The Infosys saga shows how efforts to remote-control a company by its powerful promoter, even with good intentions, might hurt the entity, says Asish K Bhattacharyya.
The resignation of Vishal Sikka as chief executive officer (CEO) of information technology giant Infosys will definitely slow down the process of much-needed transformation, and will hurt investors’ interest.
The Infosys saga shows how efforts to remote-control a company by its powerful promoter, even with good intentions, might hurt the entity.
In early 2017, an anonymous whistle-blower alleged lapses in governance at the company.
The most serious allegations were impropriety in acquisition of an Israeli company (Panaya) in 2015 and payment of ‘hush money’, in the form of high severance pay, to then chief financial officer (CFO) Rajiv Bansal, who was not in favour of the deal.
Narayana Murthy, the most eminent co-founder of the company, was unhappy about some decisions of the board, such as high severance pay to the outgoing CFO, high salaries to Sikka and Pravin Rao (COO), and high spending by Sikka.
The board appointed globally reputed law firm Gibson Dunn to investigate the allegation. The firm did not find evidence of ‘wrongdoing’.
The board published the summary of the investigation report. It also hired reputed law firm Cyril Amarchand Mangaldas to review corporate governance practices.
On severance pay to Bansal, in February 2017 the board publicly admitted that there was an “error of judgement”, it had “learned from the incident” and “there would be no more Rajiv Bansals”.

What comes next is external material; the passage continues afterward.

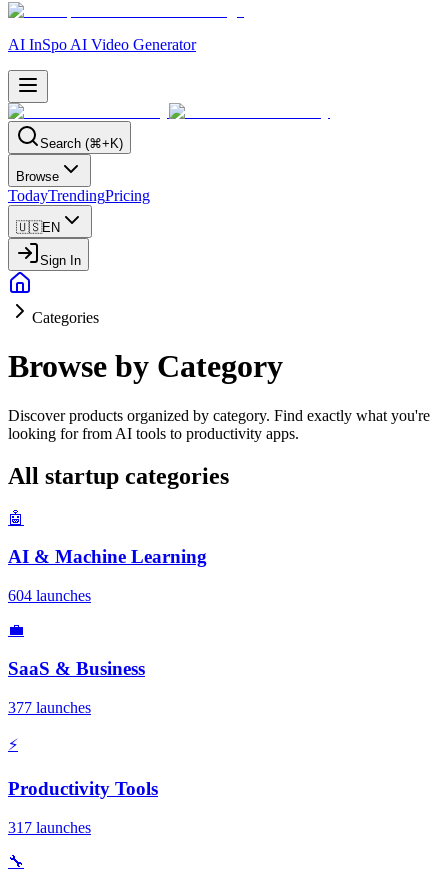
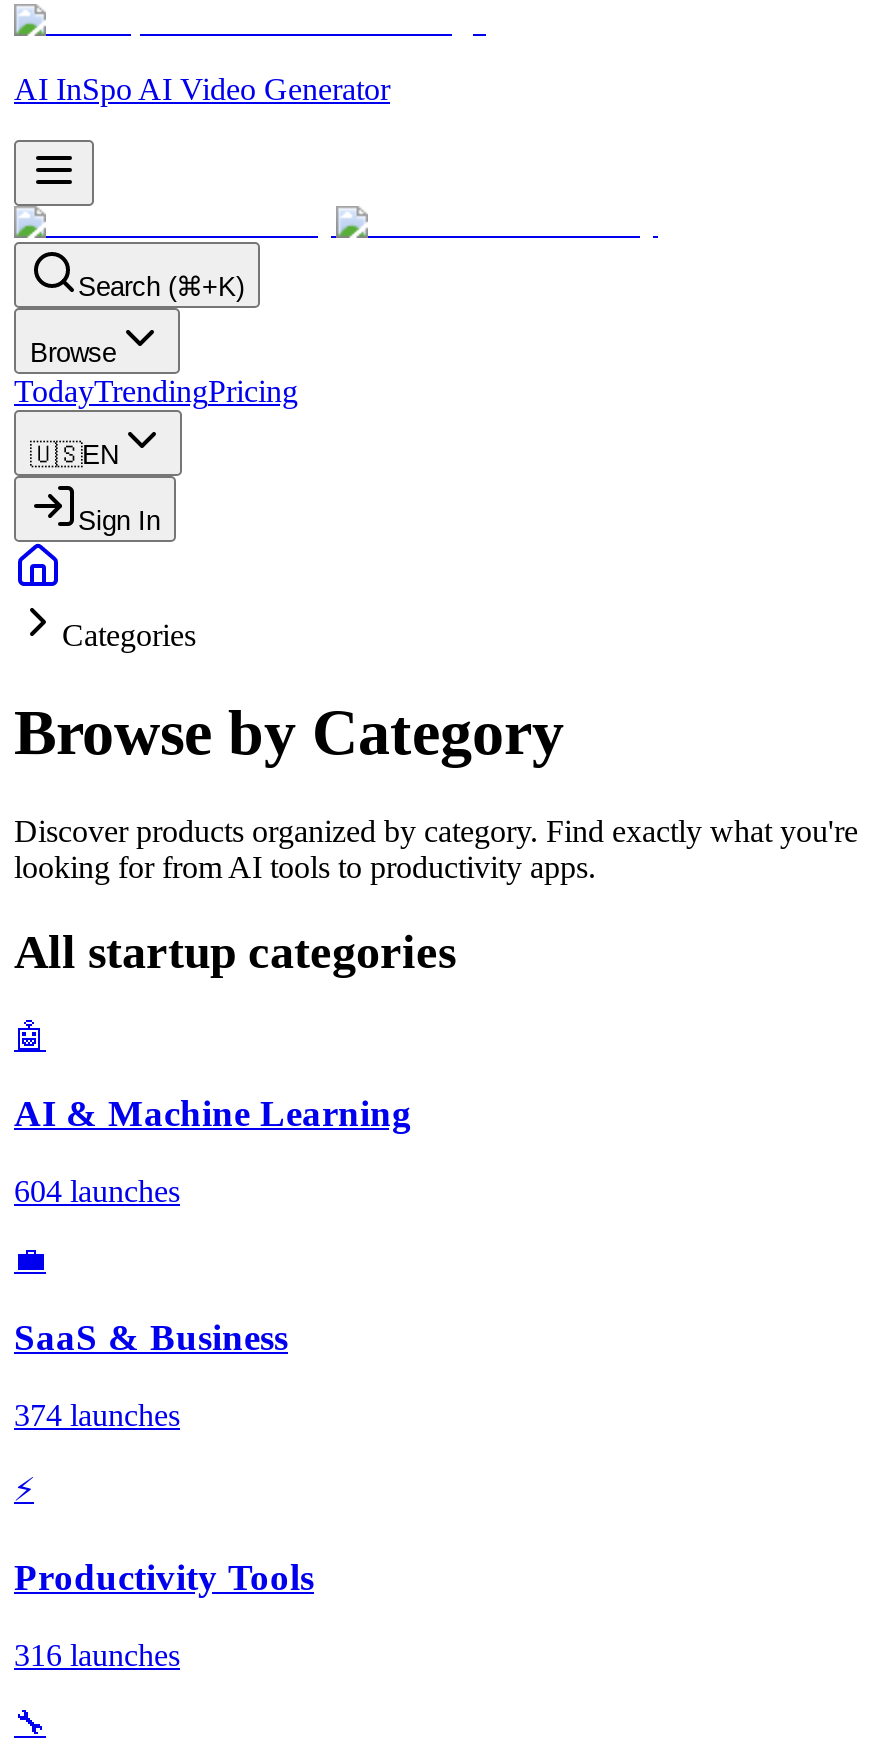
- 377 launches
+ 374 launches

- 317 launches
+ 316 launches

Murthy was not happy. He used the media to continuously attack the board for allegedly sliding corporate governance standards.
He said the board was dysfunctional and had failed to provide appropriate checks and balances. Some of his supporters believe Sikka was driving the board.
Murthy and his supporters might have inferred those from the fact that Sikka enjoyed a ‘free hand’ and the board’s support in his initiatives, and that he was not stopped from taking decisions that were against some of the past ‘good’ practices.
Although independent investigation found no impropriety, it is likely Murthy believes the Panaya deal was approved without proper due-diligence and that led to the conclusion that the board was dysfunctional.
Highly successful leaders are driven by ‘self-actualisation need’.
Therefore, it is difficult to comprehend why a board constituted of highly successful business leaders and professionals would lack the commitment and motivation to lead the ‘transformational journey’ of a highly respected company.
Cohesiveness is essential in strategy implementation. Therefore, implementation of a new strategy often requires change in organisational culture and structure.
Companies change ‘ways of doing business’ to align these with new business models and changed contexts.
Good companies bring changes without compromising on ‘core values’, such as fairness to all stakeholders, integrity and transparency.
Every practice was considered good at some point in the life of a company should not be included in ‘core values’.
Such inclusion hinders desirable changes in ‘ways of doing business’.
For example, practicing of frugality should not be included in core values.
Murthy could be wrong in accusing the board that it undermined long established values and corporate governance standards only because the company deviated from some practices that were considered good in the past.
Murthy is genuinely concerned that corporate governance standards are sliding.
Perhaps he believes every practice that was considered good in the past should continue.
Another source of his concern is his faith in the principle of ‘compassionate capitalism’ and his belief that high CEO salary is against those principles.
It also appears he believes the whistle-blower’s allegations are true. It is possible his concerns were exacerbated by emotional attachment to Infosys. Murthy said in 2014 that Infosys was like his ‘middle child’.
The flashpoint of his attack on the board was his insistence on publishing the full investigation report on the whistle-blower’s allegations.
The board declined to oblige Murthy. The new board is yet to take a decision.
If the new board publishes the report and wrongdoing is revealed, the board has to take responsibility for damaging the company and Murthy’s position will be vindicated.
On the other hand, if the report is not published or does not provide evidence of any wrongdoing, Murthy has to take the blame for damaging the company.
The promoter should either participate in directing the company by joining the board or keep himself/herself detached from the company’s governance. Shareholder activism is desirable.
But, when a highly respected and powerful promoter speaks against the board or CEO publicly, the company tumbles into a crisis.